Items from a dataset
+++++
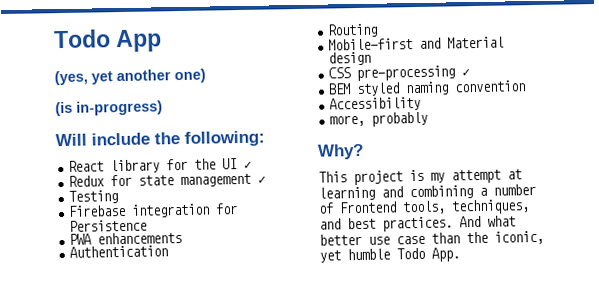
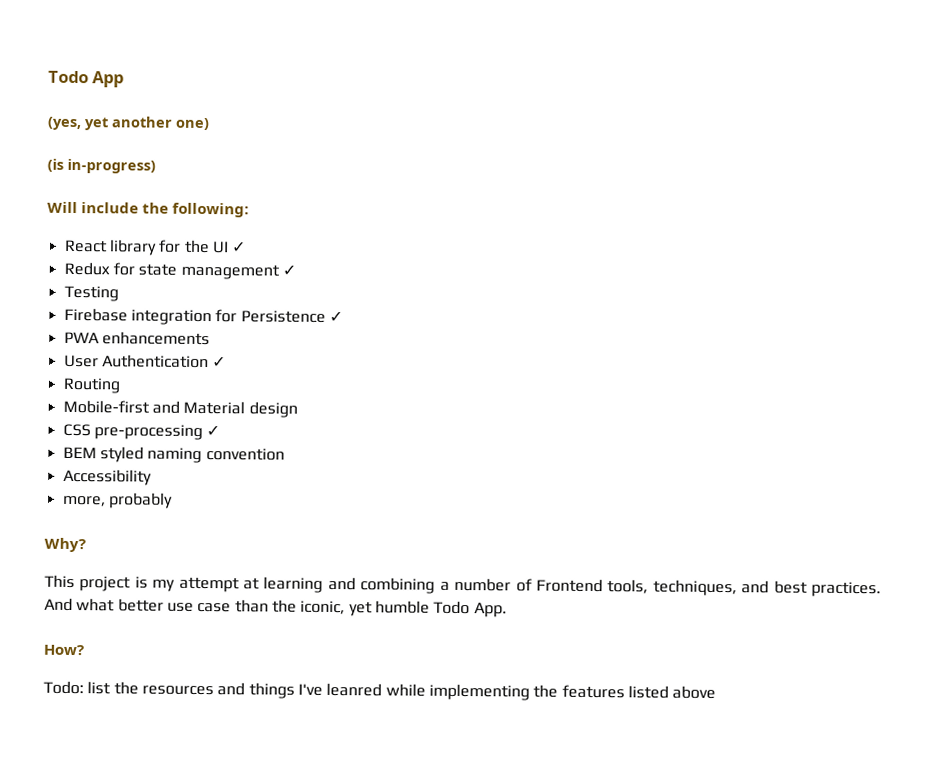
(148, 225) none -> [328,310,343,323] ✓
(183, 238) none -> [63,354,99,368] User
(169, 251) none -> [212,356,227,368] ✓
(460, 254) none -> [43,644,84,656] [43,680,717,701] // How? // Todo: list the resources and things I've leanred while implementing the features listed above

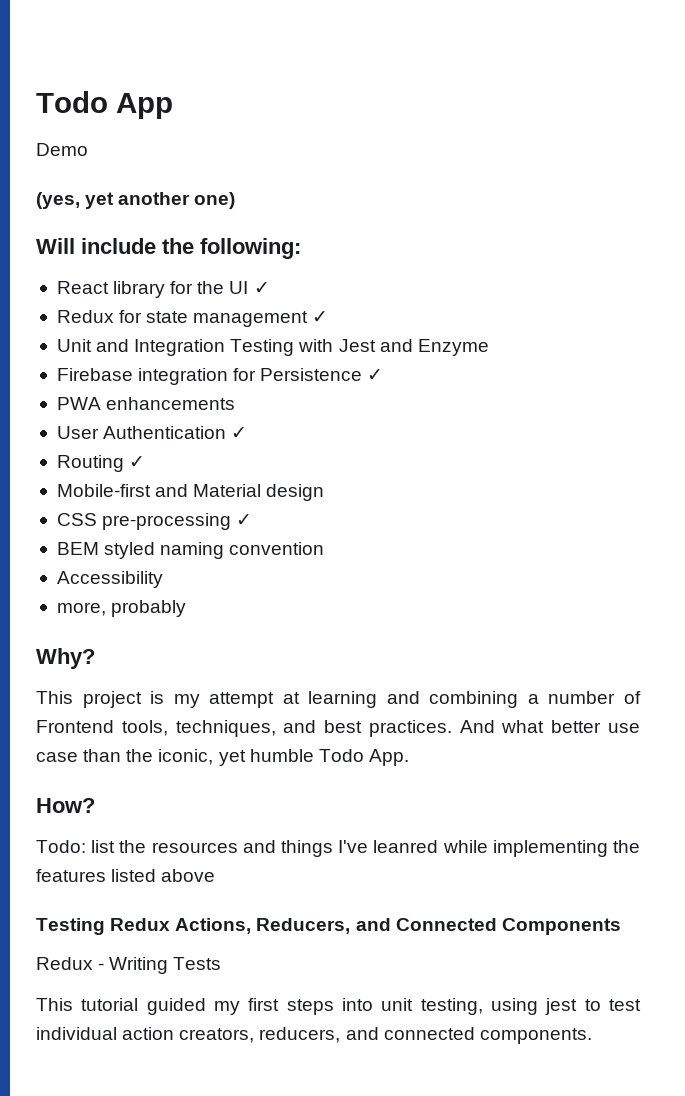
(125, 79) none -> [36,143,88,156] // Demo
[47,158,156,174] // (is in-progress) -> (236, 200) none
[63,285,119,302] Testing -> [56,339,489,356] Unit and Integration Testing with Jest and Enzyme
(121, 385) none -> [129,456,146,468] ✓
(717, 692) none -> [36,918,621,935] [36,957,222,974] [36,998,641,1015] [36,1027,592,1044] // Testing Redux Actions, Reducers, and Connected Components // Redux - Writing Tests // This tutorial guided my first steps into unit testing, using jest to test individual action creators, reducers, and connected components.

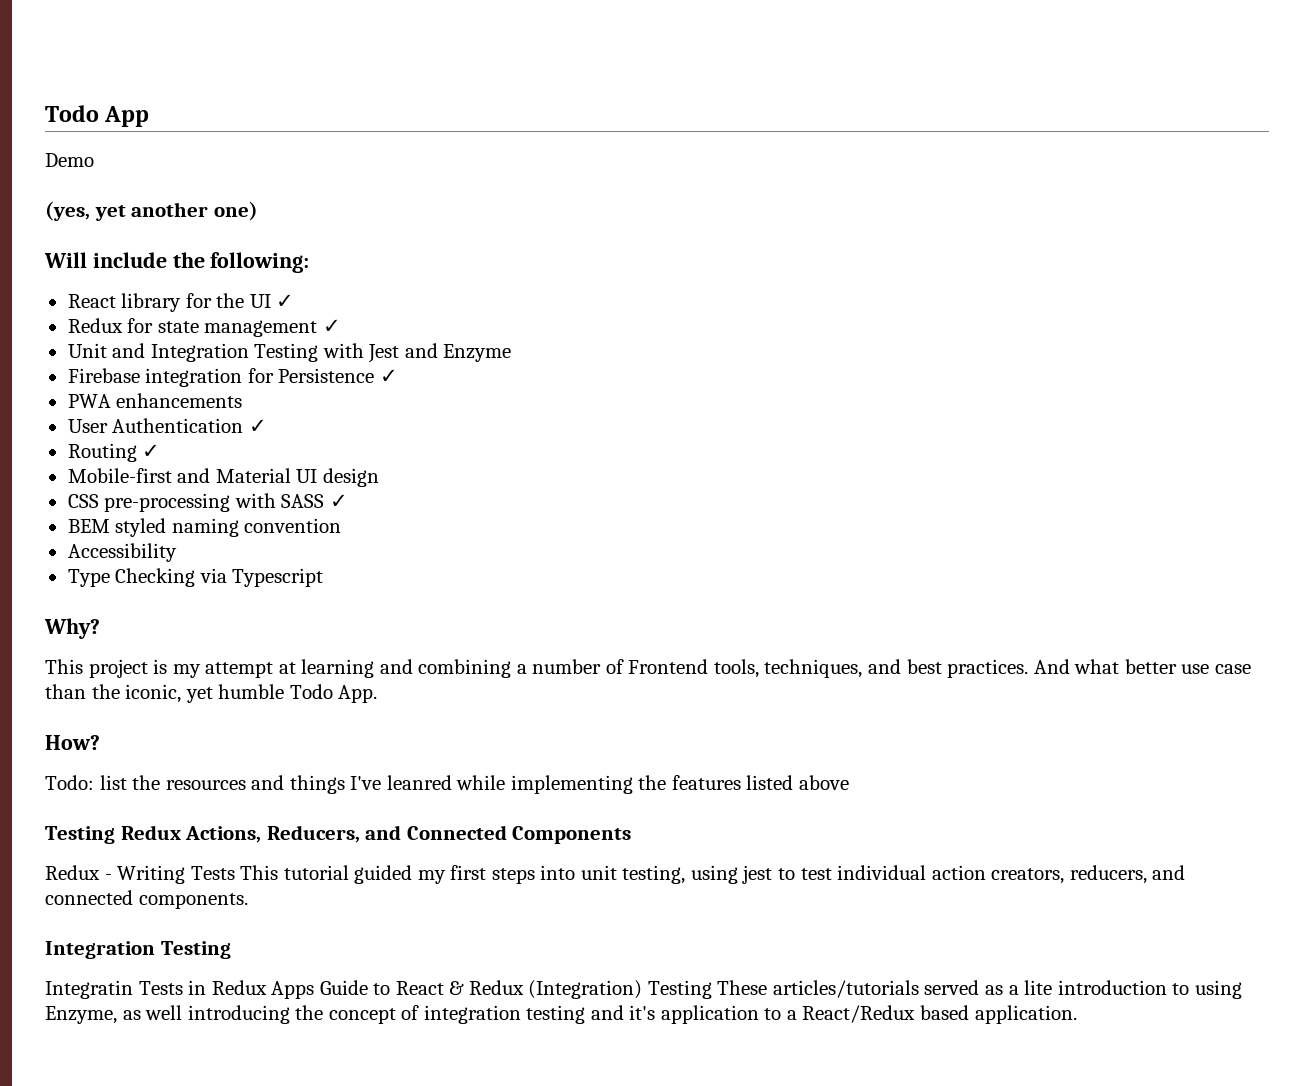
(262, 490) none -> [296,469,318,483] UI
(232, 521) none -> [234,493,325,508] with SASS
[56,600,187,617] more, probably -> [67,568,324,587] Type Checking via Typescript
(222, 963) // -> (235, 873) none
(592, 1036) none -> [45,941,231,959] [45,980,1242,999] [45,1005,1077,1024] // Integration Testing // Integratin Tests in Redux Apps Guide to React & Redux (Integration) Testing These articles/tutorials served as a lite introduction to using Enzyme, as well introducing the concept of integration testing and it's application to a React/Redux based application.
+++++
▶ _TO DO_:
Wherever the string "with" occurs in the data, copy the line that holds it.

▶ _ANSWER SPACE_:
[63,285,119,302] Testing -> [56,339,489,356] Unit and Integration Testing with Jest and Enzyme
(232, 521) none -> [234,493,325,508] with SASS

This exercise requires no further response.